Parkinson’s disease psychosis (PDP) is a common non-motor syndrome spanning minor phenomena to formed hallucinations and delusions. Risk rises with age, disease duration, sleep disturbance, and medication exposure. Visual hallucinations are most frequent (≈22–43%). PDP accelerates functional decline, predicts hospitalization and mortality, worsens sleep and quality of life, and adds substantial caregiver burden. Early neuropsychiatric symptoms can precede cognitive impairment and herald dementia. Assessment relies on both general psychiatric scales and PD-specific tools.

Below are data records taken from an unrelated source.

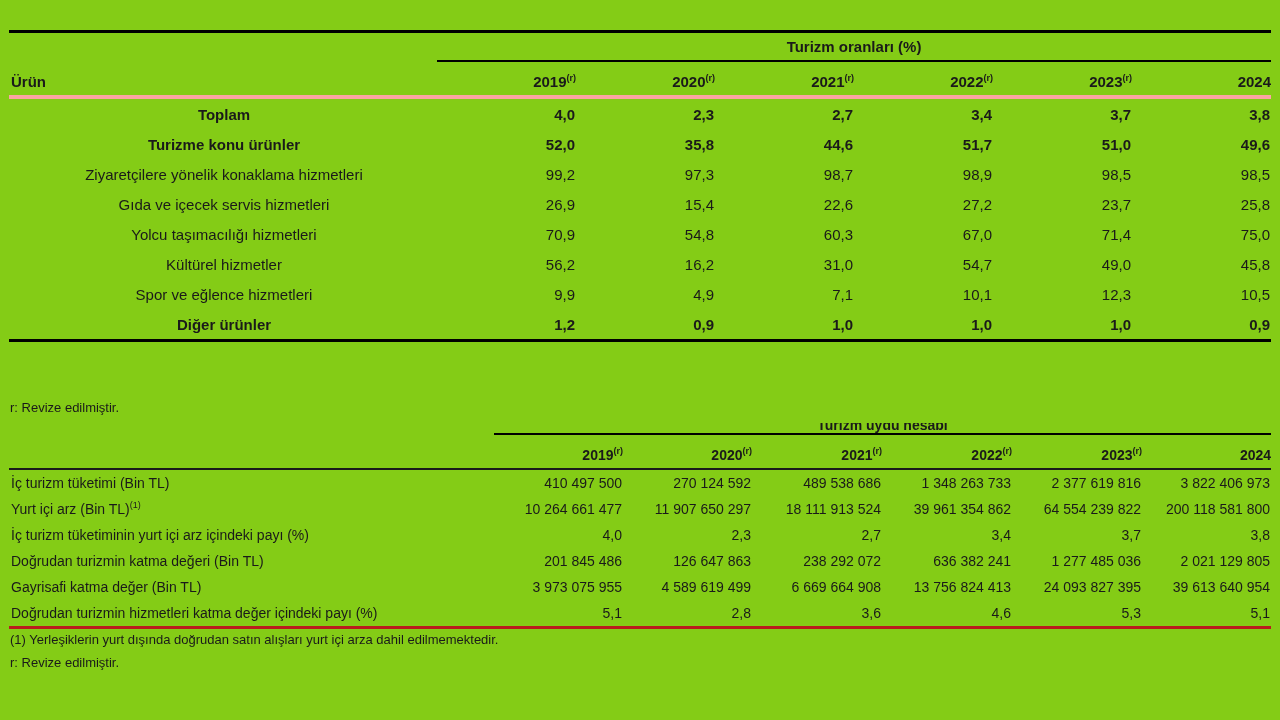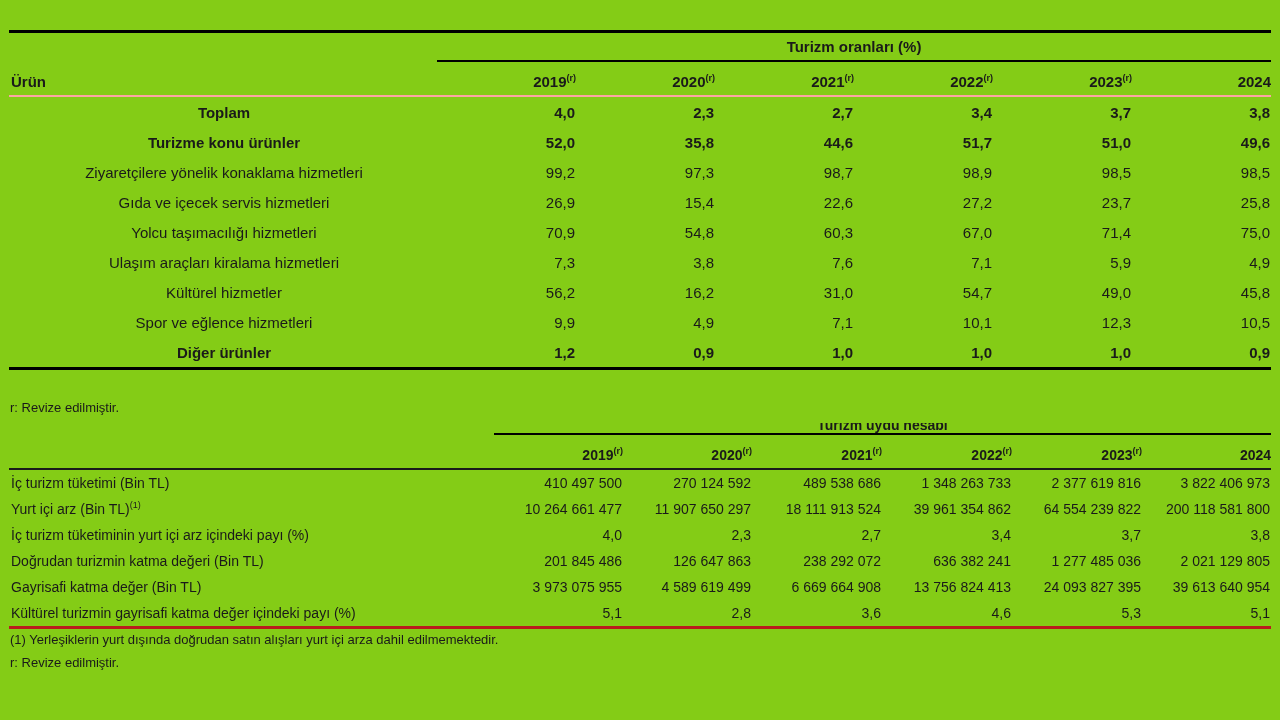"Ürün" .t1 .years-row td, .t1 .years-row th { border-bottom: 2px solid #fca5a5 -> 4px solid #fca5a5 }
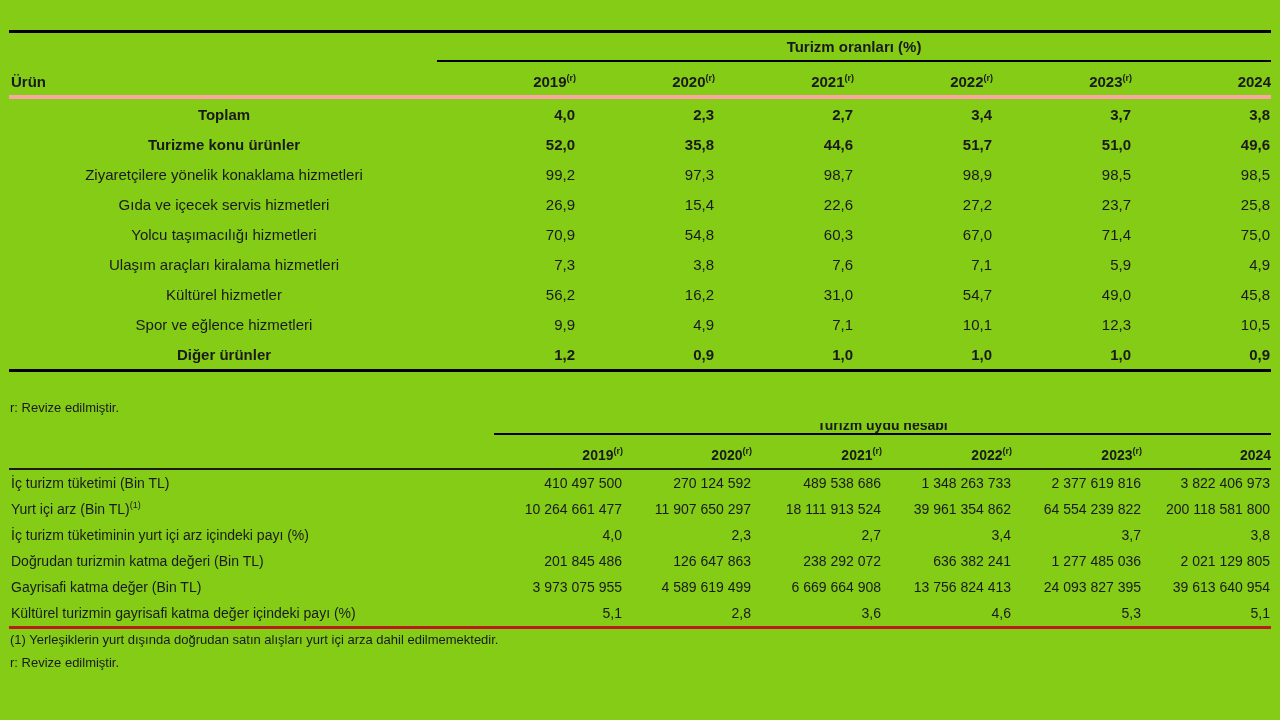"Ulaşım araçları kiralama hizmetleri" tr { html: <tr> <td>Ulaşım araçları kiralama hizmetleri</td> <td>7,3</td> <td>3,8</td> <td>7,6</td> <td>7,1</td> <td>5,9</td> <td>4,9</td> </tr> -> none }
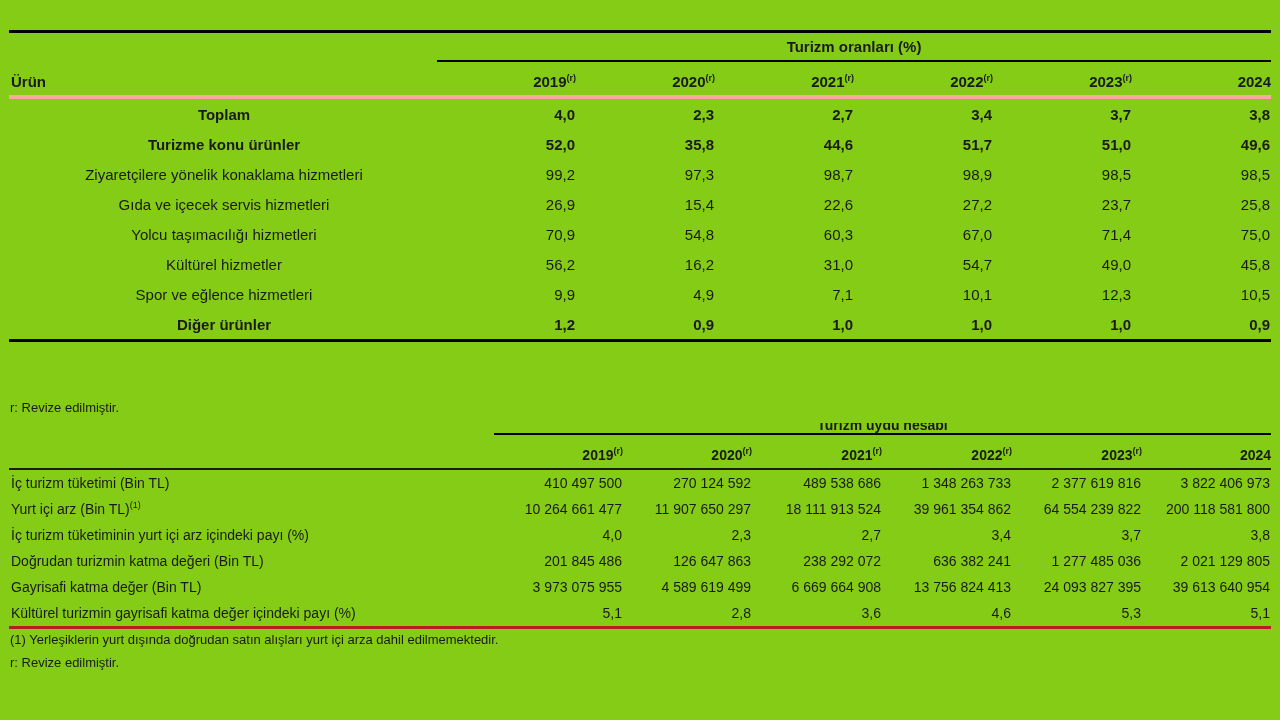"Kültürel turizmin gayrisafi katma değer" td.lbl { text: Kültürel turizmin gayrisafi -> Doğrudan turizmin hizmetleri }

Device-aided therapies require caution, and short-term antipsychotic stabilization can help when such therapies are necessary. Building scalable, culturally valid assessment pathways enables earlier detection, tailored treatment, and reduced caregiver burden. In China, priorities include culturally adapted, digitally deliverable scales and structured rater training to improve feasibility in low-resource settings. Routine caregiver education and medication review should be embedded in follow-up to mitigate safety risks and sleep disruption.
Reference: Wang S, Yang B, Lu P, et al. Research progress of assessment tools for Parkinson’s disease psychosis in China. Front Psychiatry. 2025;16:1588618. doi: 10.3389/fpsyt.2025.1588618.